Implementation Approaches
Kruskal's algorithm follows an edge-centric approach. The implementation requires sorting all edges by weight, then iterating through them in order. For each edge, the algorithm checks whether its endpoints belong to different connected components. If they do, the edge joins two separate trees and gets added to the MST. The union-find structure tracks component membership and performs the merging operation.
The algorithm's structure involves three main phases: edge sorting, union-find initialization, and edge processing. Edge sorting dominates the time complexity when using comparison-based sorting, requiring O(E log E) time where E represents the number of edges. The union-find operations contribute nearly O(E α(V)) time, where α represents the inverse Ackermann function, which grows extremely slowly. For practical purposes, α(V) remains less than 5 for any reasonable graph size.

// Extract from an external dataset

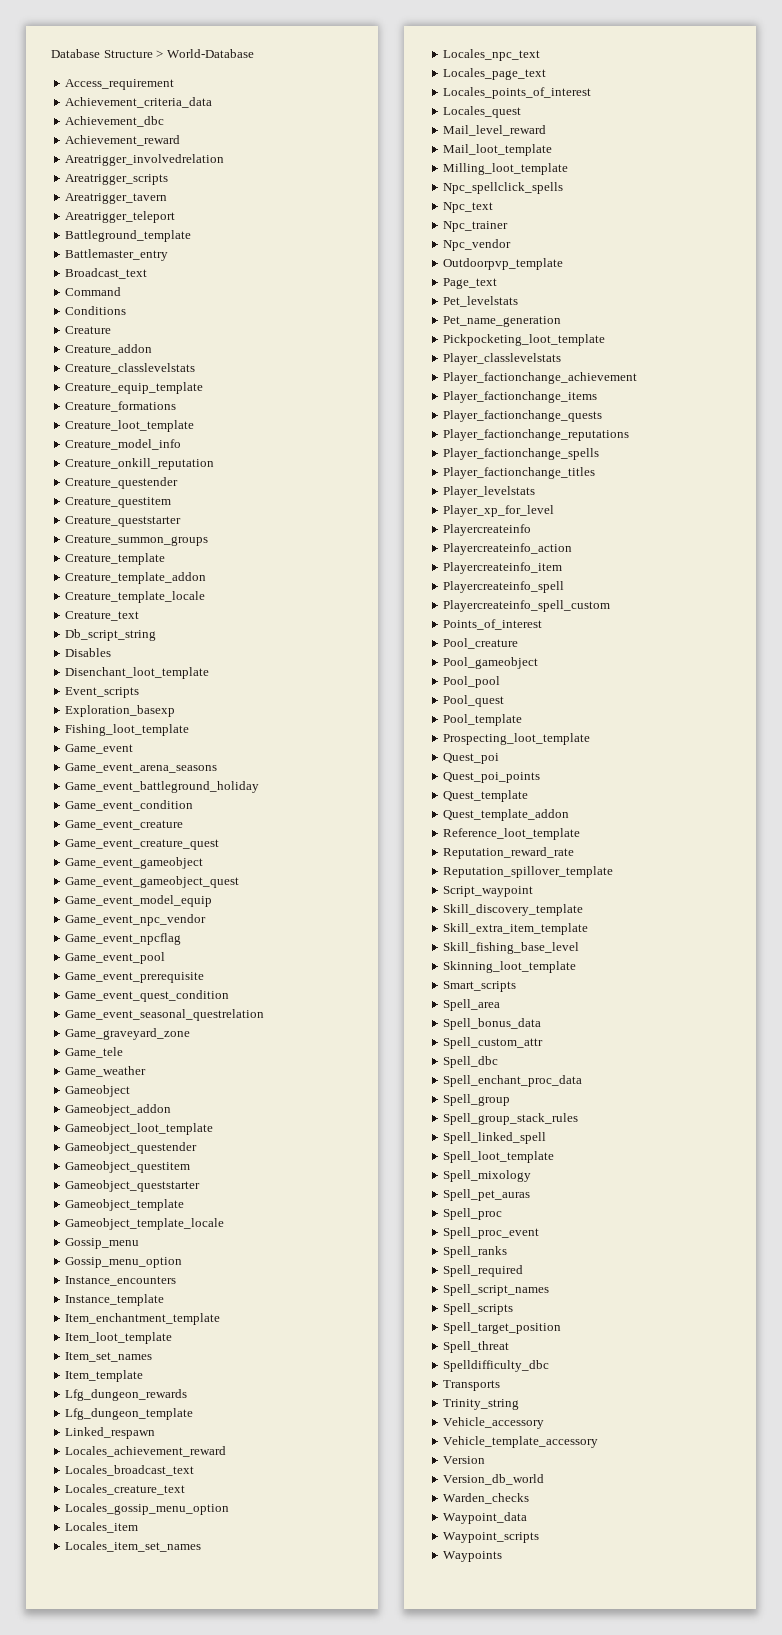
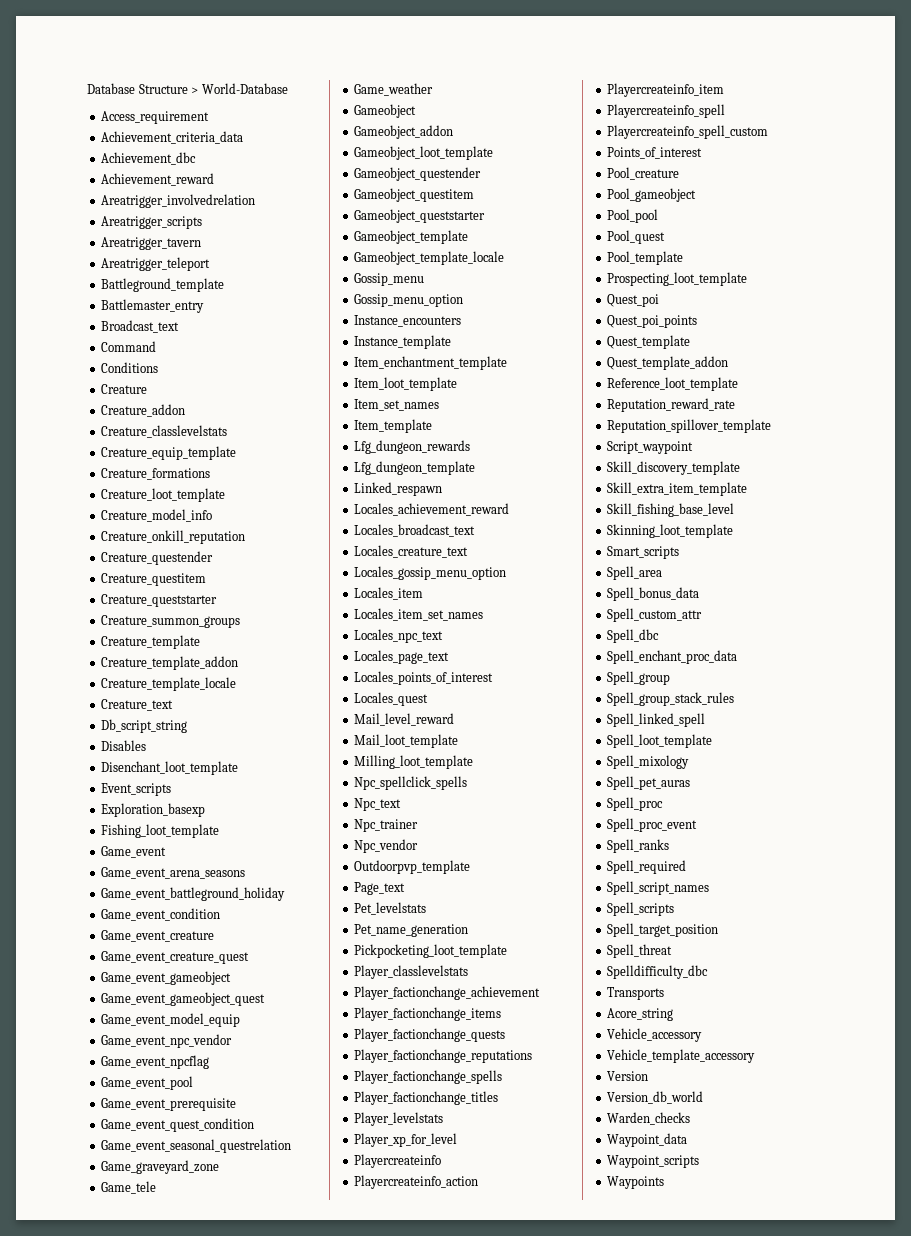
[443,1399,520,1410] Trinity_string -> [607,1008,674,1021] Acore_string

Prim's algorithm follows a vertex-centric approach. The implementation maintains a priority queue of vertices, ordered by their minimum connection cost to the current MST. Starting from an arbitrary vertex, the algorithm repeatedly extracts the minimum-cost vertex from the queue and adds its connecting edge to the MST. After adding a vertex, the algorithm updates the connection costs of its neighbors if the new vertex provides a cheaper path to the tree.
Implementation varies based on the priority queue structure. A binary heap provides O(log V) extraction and update operations, resulting in O(E log V) total time complexity. A Fibonacci heap improves this to O(E + V log V) through O(1) amortized decrease-key operations, though the constant factors make Fibonacci heaps impractical for most applications. Array-based implementations work well for dense graphs, achieving O(V²) time without the overhead of heap operations.
The choice between Kruskal's and Prim's algorithms depends on graph characteristics. Kruskal's algorithm performs better on sparse graphs where E approaches V, as the edge sorting cost remains manageable. Prim's algorithm excels on dense graphs where E approaches V², as it avoids sorting all edges and instead focuses on vertex processing. For graphs stored as adjacency lists, Prim's algorithm accesses memory more efficiently by following edges from vertices.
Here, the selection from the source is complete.